Peck’s book, a challenging historical novel for young adult readers, is the current selection of the FYI Book Club.

The Pruitt family takes in the newcomers, although it is barely surviving a hardscrabble life with no help from an absent father. From there the tale provides portals into multiracial politics and culture, the brutal reach of war and the confluence of family secrets and identity.

The multiple-award-winning Peck has written dozens of books for young readers. He will visit Kansas City May 3 for a Kansas City Public Library event with several other noted authors.

Here are edited excerpts of our conversation with Peck.

 Q. Why a Civil War story?

A. It’s a story that found me. I was trolling for whatever I might find in New Orleans historical museums, and I began to read about the real estate of the French Quarter. I learned that a majority of it before the Civil War was owned by women of mixed race who were called quadroons. They were the mistresses of white men, given homes and livings, and they were very fashionable and proud. They knew that if the South lost the war, they would lose their status. So they sent their daughters away. Those who were light enough to “pass” were sent north.

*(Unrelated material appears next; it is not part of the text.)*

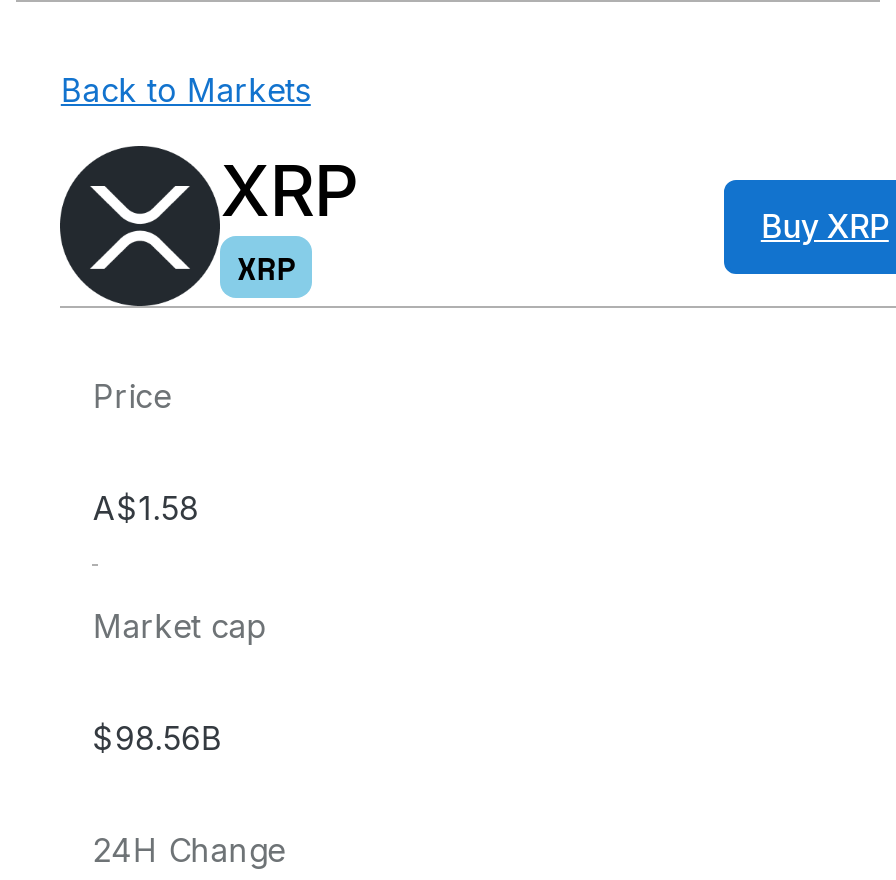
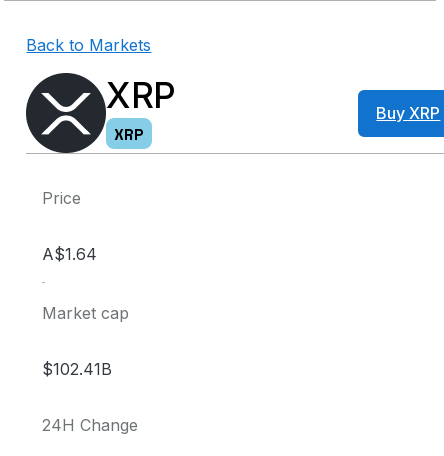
- A$1.58
+ A$1.64

- $98.56B
+ $102.41B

And you wondered what happened to them.

Yes, I chose a girl who could pass for white, particularly if she were among unsophisticated people who wouldn’t know. The story became about a girl who has to reinvent herself in an “alien” country. And, of course, it’s a love story. When she comes down the gangplank on the last riverboat to stop in Grand Tower before the war, Noah is there to see her. He’s lost in a dream of love, but he also wants to fight. He wants to be a Yankee soldier…

Read the entire interview here.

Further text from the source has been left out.